-------- ENTRIES SHOWN --------
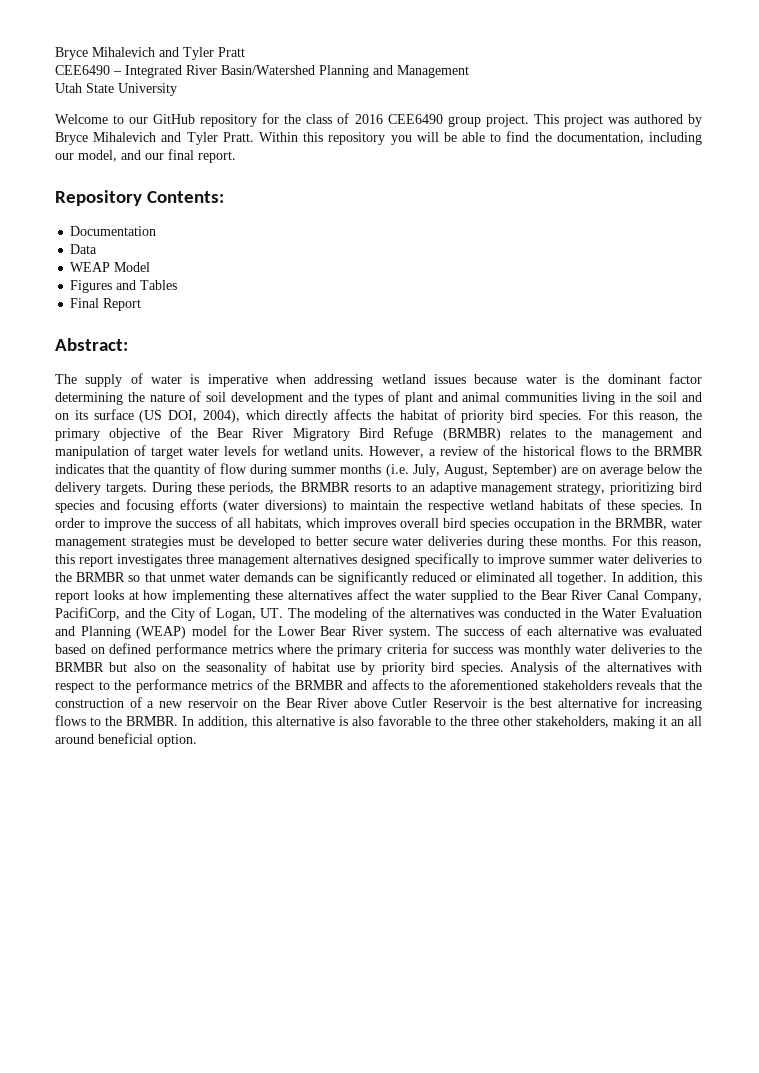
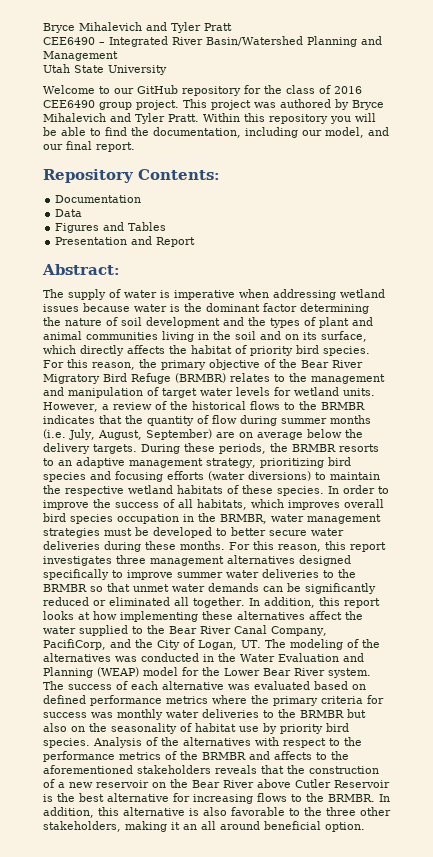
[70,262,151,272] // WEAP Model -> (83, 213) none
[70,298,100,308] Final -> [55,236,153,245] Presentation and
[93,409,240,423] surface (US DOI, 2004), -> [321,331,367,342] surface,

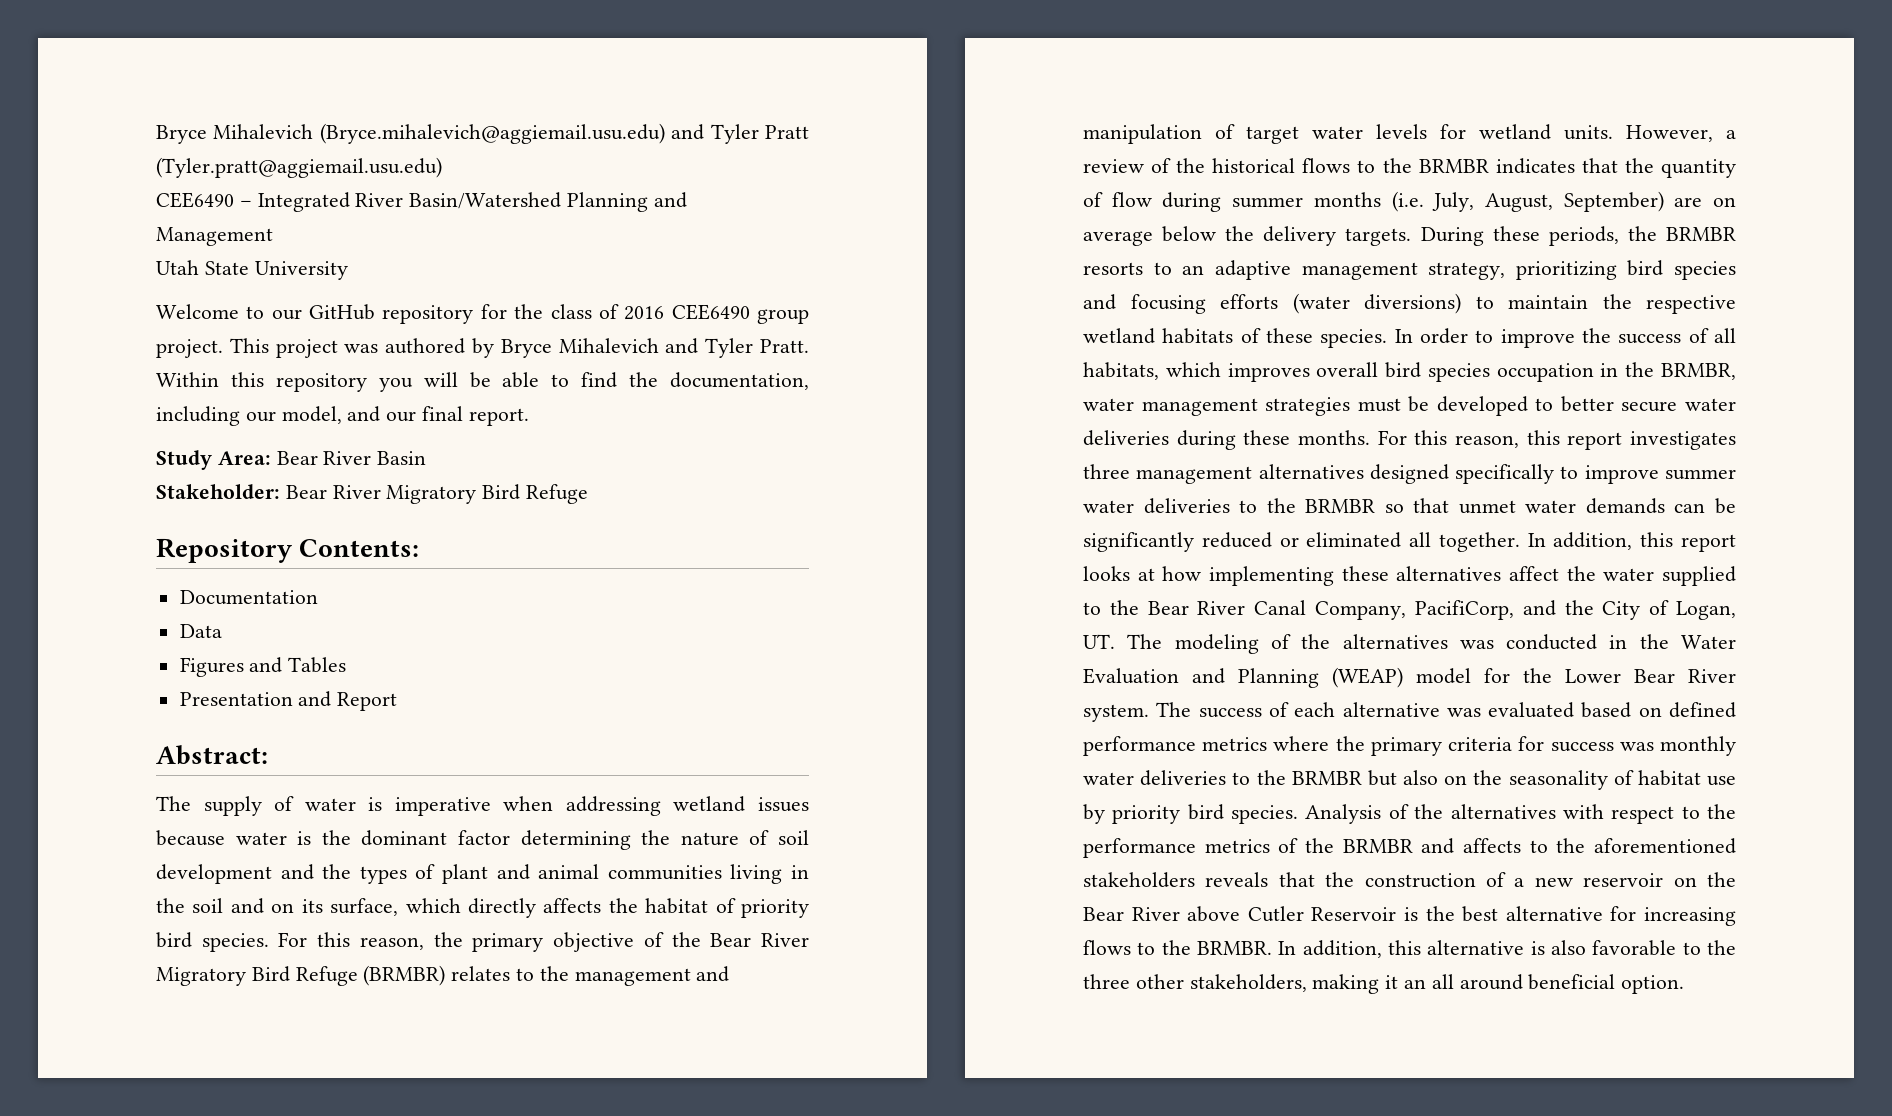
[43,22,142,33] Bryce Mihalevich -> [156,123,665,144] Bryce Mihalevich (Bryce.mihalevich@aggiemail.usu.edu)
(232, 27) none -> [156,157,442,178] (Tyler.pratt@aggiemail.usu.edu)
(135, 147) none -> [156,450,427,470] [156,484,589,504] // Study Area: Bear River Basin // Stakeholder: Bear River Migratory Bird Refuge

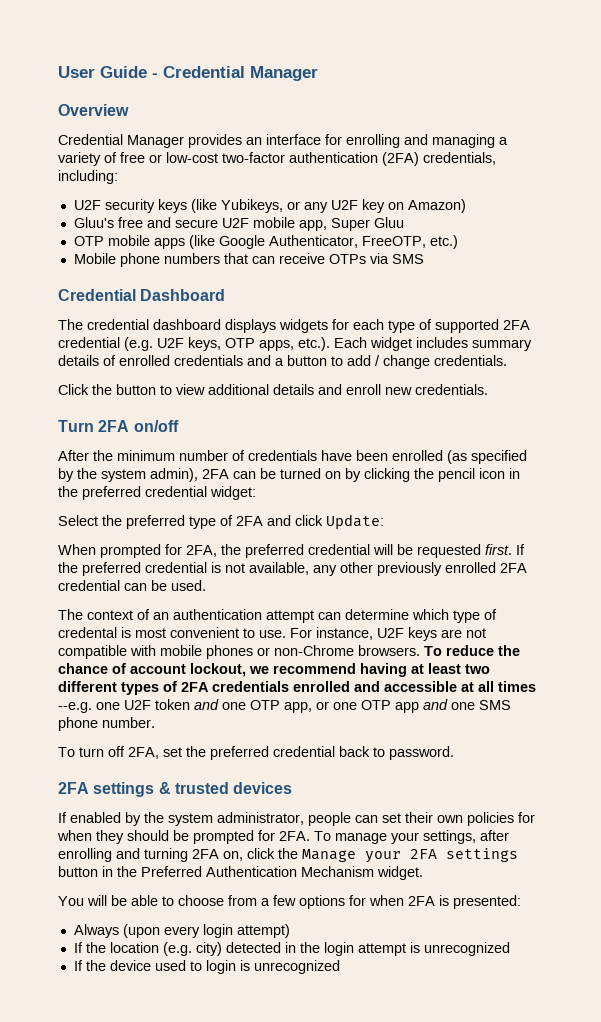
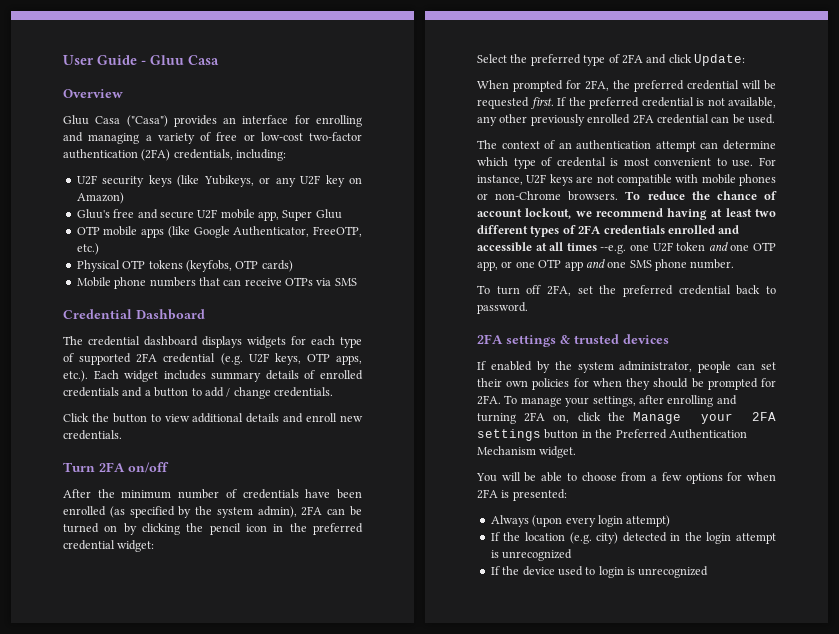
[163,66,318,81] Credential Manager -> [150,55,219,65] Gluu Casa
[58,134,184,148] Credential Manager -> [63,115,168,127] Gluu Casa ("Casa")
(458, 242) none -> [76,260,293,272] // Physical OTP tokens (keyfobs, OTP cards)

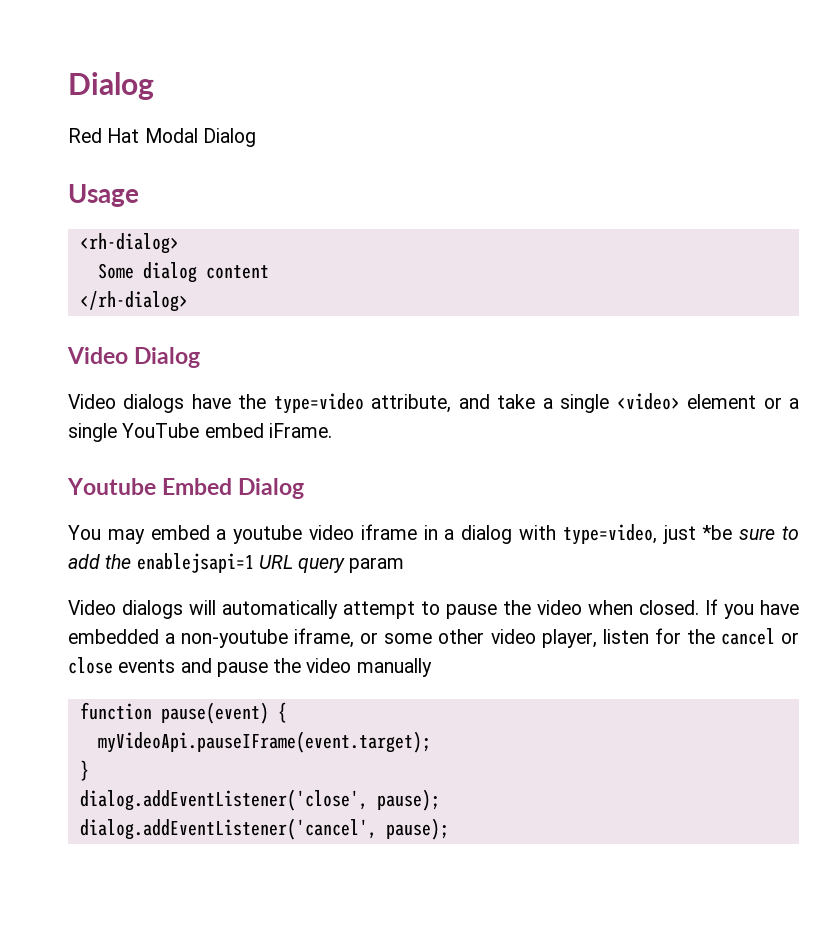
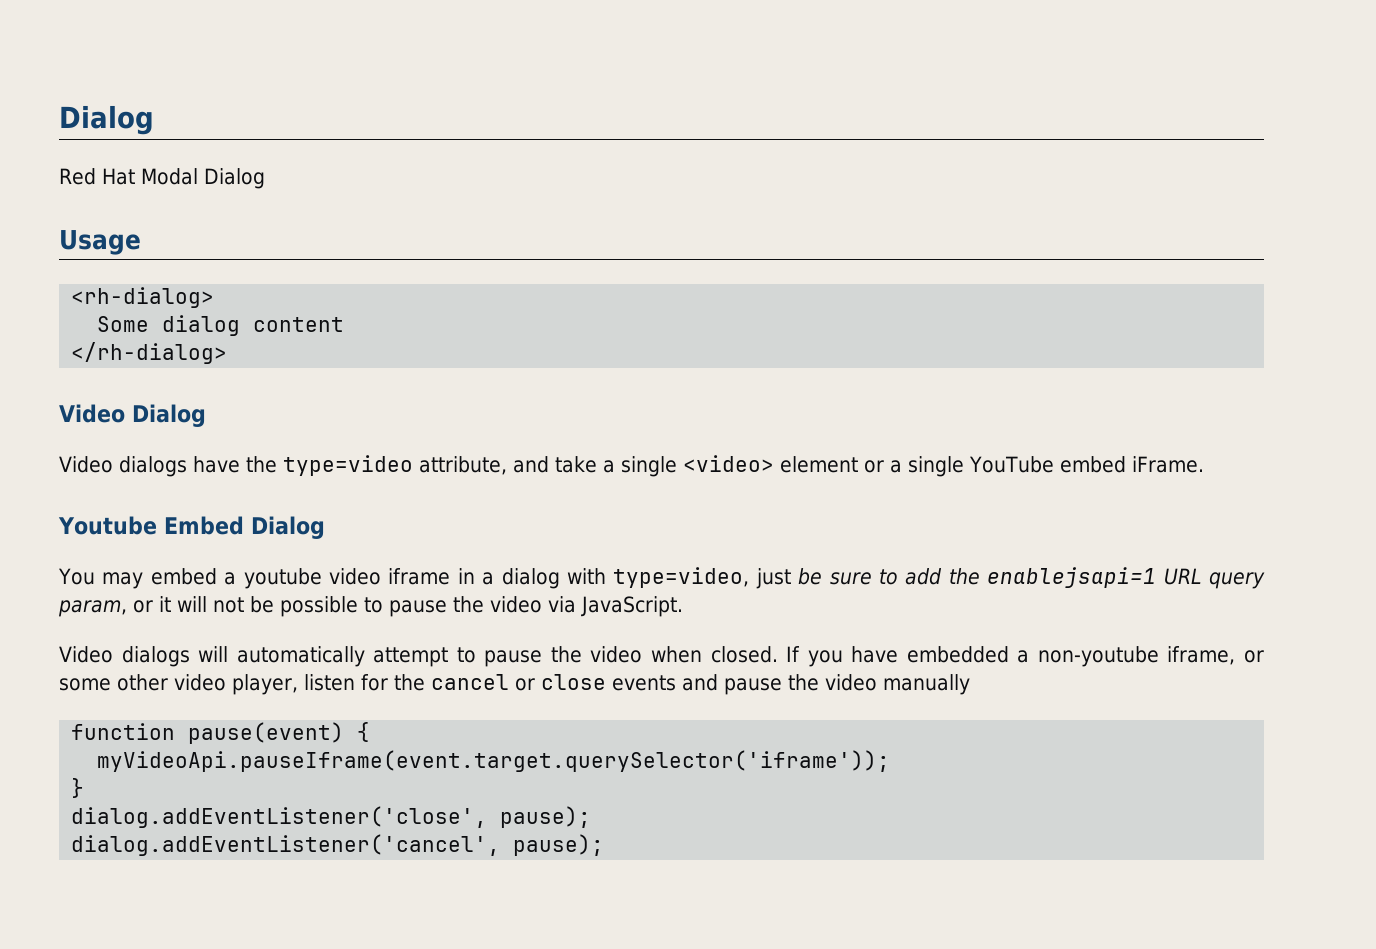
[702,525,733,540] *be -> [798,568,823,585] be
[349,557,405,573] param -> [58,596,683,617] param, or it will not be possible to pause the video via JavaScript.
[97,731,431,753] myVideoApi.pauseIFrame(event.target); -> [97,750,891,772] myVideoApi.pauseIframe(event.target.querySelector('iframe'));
--------
Leave out every line before the one containing "[702,525,733,540] *be -> [798,568,823,585] be"; set down that line and all remaining lines of the material exactly.

[702,525,733,540] *be -> [798,568,823,585] be
[349,557,405,573] param -> [58,596,683,617] param, or it will not be possible to pause the video via JavaScript.
[97,731,431,753] myVideoApi.pauseIFrame(event.target); -> [97,750,891,772] myVideoApi.pauseIframe(event.target.querySelector('iframe'));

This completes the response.